Before-and-after change data

══════════

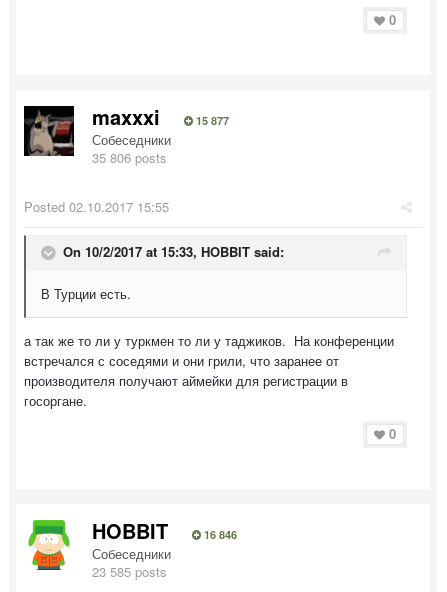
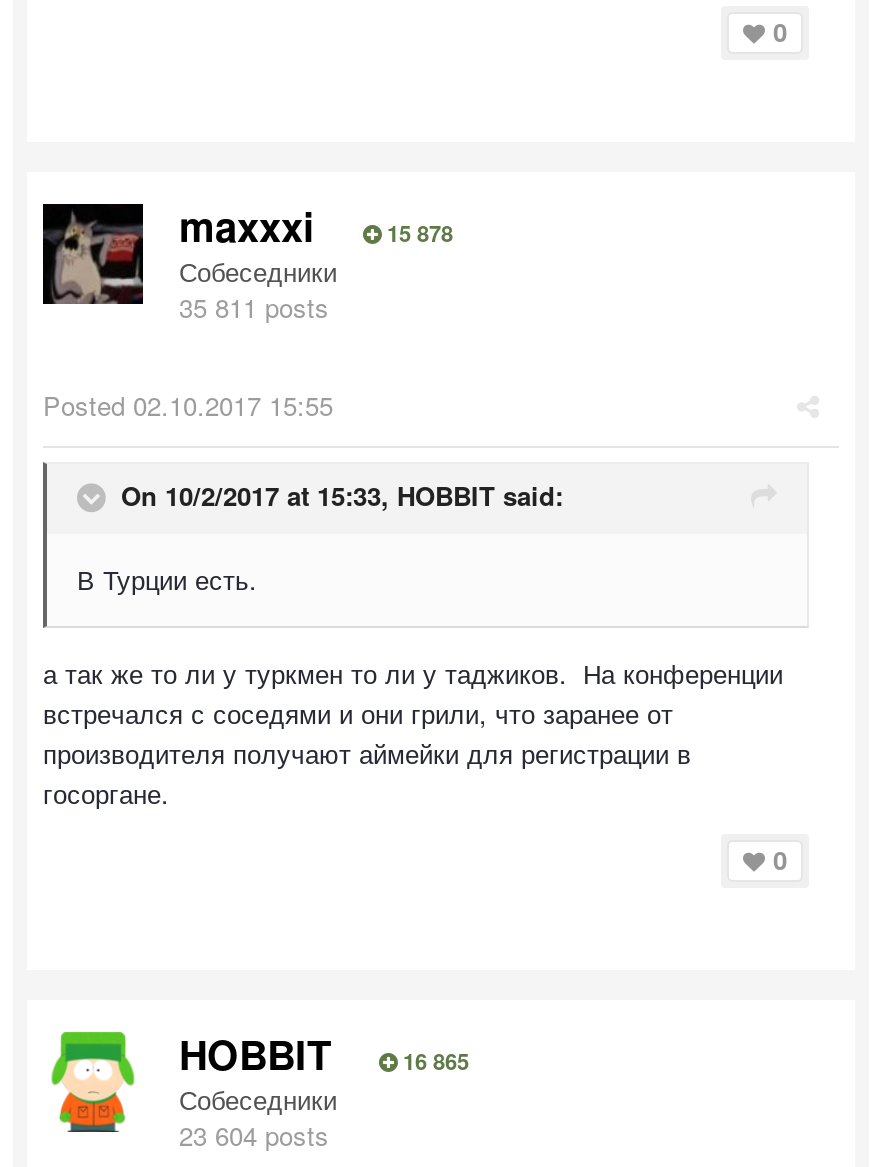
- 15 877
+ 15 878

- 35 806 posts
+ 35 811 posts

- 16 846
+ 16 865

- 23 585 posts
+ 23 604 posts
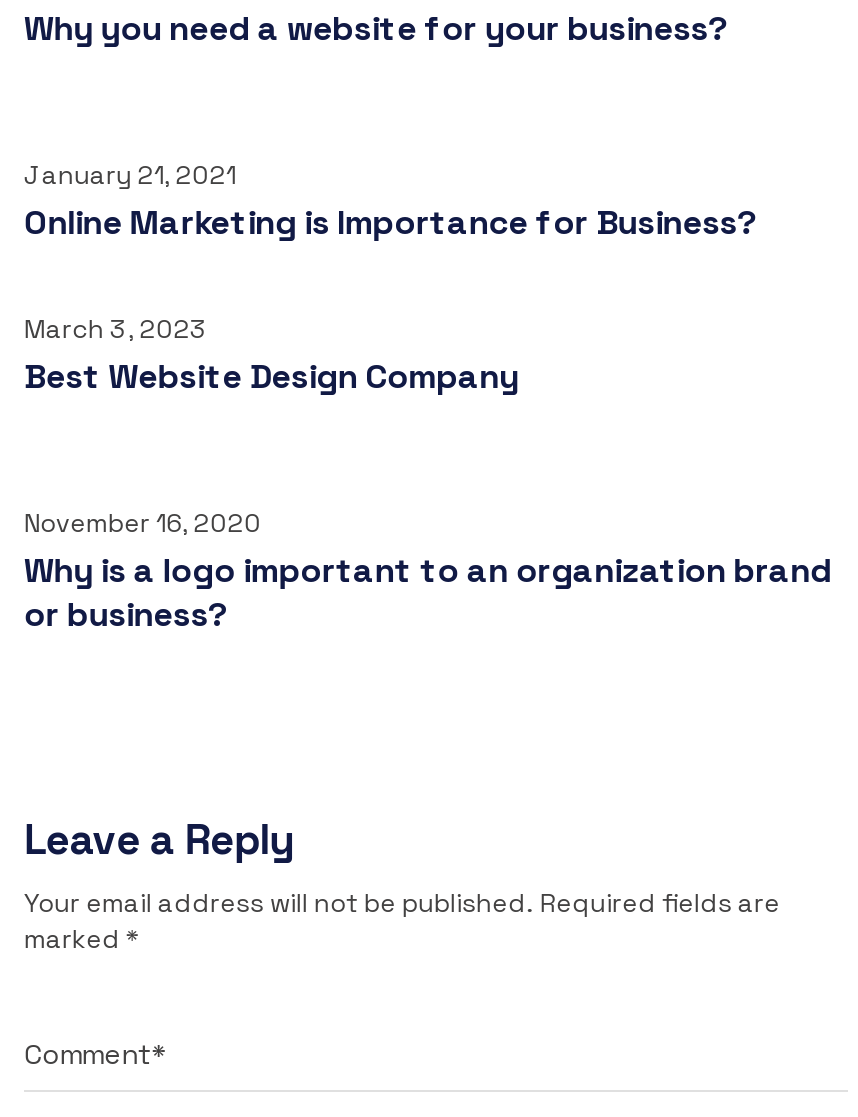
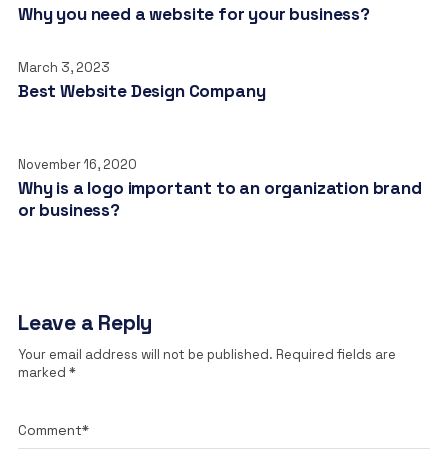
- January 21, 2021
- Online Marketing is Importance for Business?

══════════

Task requirements
Write out the data above exactly as it appears, but without any image.

Reply to the exercise
- 15 877
+ 15 878

- 35 806 posts
+ 35 811 posts

- 16 846
+ 16 865

- 23 585 posts
+ 23 604 posts
- January 21, 2021
- Online Marketing is Importance for Business?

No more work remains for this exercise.